Sauf stipulation contraire des statuts, la démission, non publiée, d'un dirigeant de société, qui constitue un acte juridique unilatéral, produit tous ses effets dès lors qu'elle a été portée à la connaissance du tiers. En l'espèce, les statuts de la société ZRL ne comportent aucune stipulation dérogatoire.
Monsieur [K] produit un courriel du 10 février 2017 qu'il a adressé au gestionnaire du compte de la société à la Caisse d'Epargne dans lequel il est indiqué : « suite à une cession de parts sociales datée le 9 février 2017, je vous envoie les documents signés ainsi que la pièce d'identité du nouveau gérant. Vous recevrez Le nouveau extrait Kabis dans un mois maximum.
SARL ZRL
Gérant démissionné
[K] [H] »
La réception de ce courriel n'est pas contestée par la banque.
Il n'était cependant joint aucune pièce à ce courriel et notamment pas de lettre de démission, ou procès-verbal d'assemblée générale actant de cette démission.
C'est donc à juste titre que le jugement déféré retient que ce simple courriel ne peut être considéré comme attestant d'une connaissance personnelle par la banque de la démission du gérant de la société ZRL
Les pièces justificatives de la démission de Monsieur [K] ont été adressées par courriel du 23 mars 2017, ce qui n'est pas discuté par la banque.
Les bordereaux de remise de chèque ont été remis à la banque à partir du 14 mars 2017 jusqu'au 23 mars 2017. La banque soutient que Monsieur [K] a remis ces chèques mais la signature apposée sur les bordereaux n'est pas strictement identique à celle apposée sur la convention d'ouverture de comptes. Monsieur [K] réfute être l'auteur des remises de chèque.
Les virements par mobile ont été effectués entre le 17 mars 2017 et le 21 mars 2017.
En vertu d'une jurisprudence constante, initiée par un arrêt de la Cour de Cassation, chambre commerciale du 20 mai 2003 (n°99-17.092), la responsabilité des dirigeants ne peut être engagée que si ces derniers ont commis une faute séparable de leurs fonctions et qui leur soit imputable personnellement.
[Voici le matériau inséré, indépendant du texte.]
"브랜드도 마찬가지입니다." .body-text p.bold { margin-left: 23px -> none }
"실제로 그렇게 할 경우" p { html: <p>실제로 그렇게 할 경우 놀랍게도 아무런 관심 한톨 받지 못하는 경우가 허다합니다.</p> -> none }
La faute séparable des fonctions consiste en une faute d'une particulière gravité incompatible avec l'exercice normal des fonctions sociales.
La chronologie parfaite entre les dépôts de chèque sans provision et les virements émis vers une banque étrangère établit effectivement le caractère intentionnel de l'opération de prélèvement de fonds au préjudice de la banque. Mais, ainsi que le retient de manière pertinente le jugement déféré, la preuve de l'intervention personnelle de Monsieur [K] n'est pas rapportée. Sa seule qualité de gérant à l'époque des faits est insuffisante à démontrer son implication, d'autant que la société ZRL était composée de 3 associés et qu'une cession des parts sociales était intervenue au profit de deux cessionnaires.
Le jugement déféré sera par conséquent confirmé en toutes ses dispositions.
Le manquement de la banque à son obligation de surveillance étant une prétention faite à titre très infiniment subsidiaire n'a pas lieu d'être examiné puisqu'il a été fait droit aux demandes de Monsieur [K] exprimées à titre infiniment subsidiaire.
C'est enfin à bon droit que le tribunal de commerce n'a pas condamné la banque au paiement d'une somme fondée sur l'article 700 du code de procédure civile, compte tenu de l'équité et de la situation des parties.
L'équité ne commande pas davantage l'application de l'article 700 du code de procédure civile en appel.
La banque, qui succombe en ses prétentions, sera condamnée aux dépens.
PAR CES MOTIFS :
La Cour, statuant par arrêt contradictoire et en dernier ressort,
Confirme le jugement déféré en toutes ses dispositions,
Y ajoutant,
Dit n'y avoir lieu à application de l'article 700 du code de procédure civile,
Dit que la Caisse d'Epargne du Languedoc Roussillon supportera les dépens d'appel.
Arrêt signé par la présidente et par la greffiere.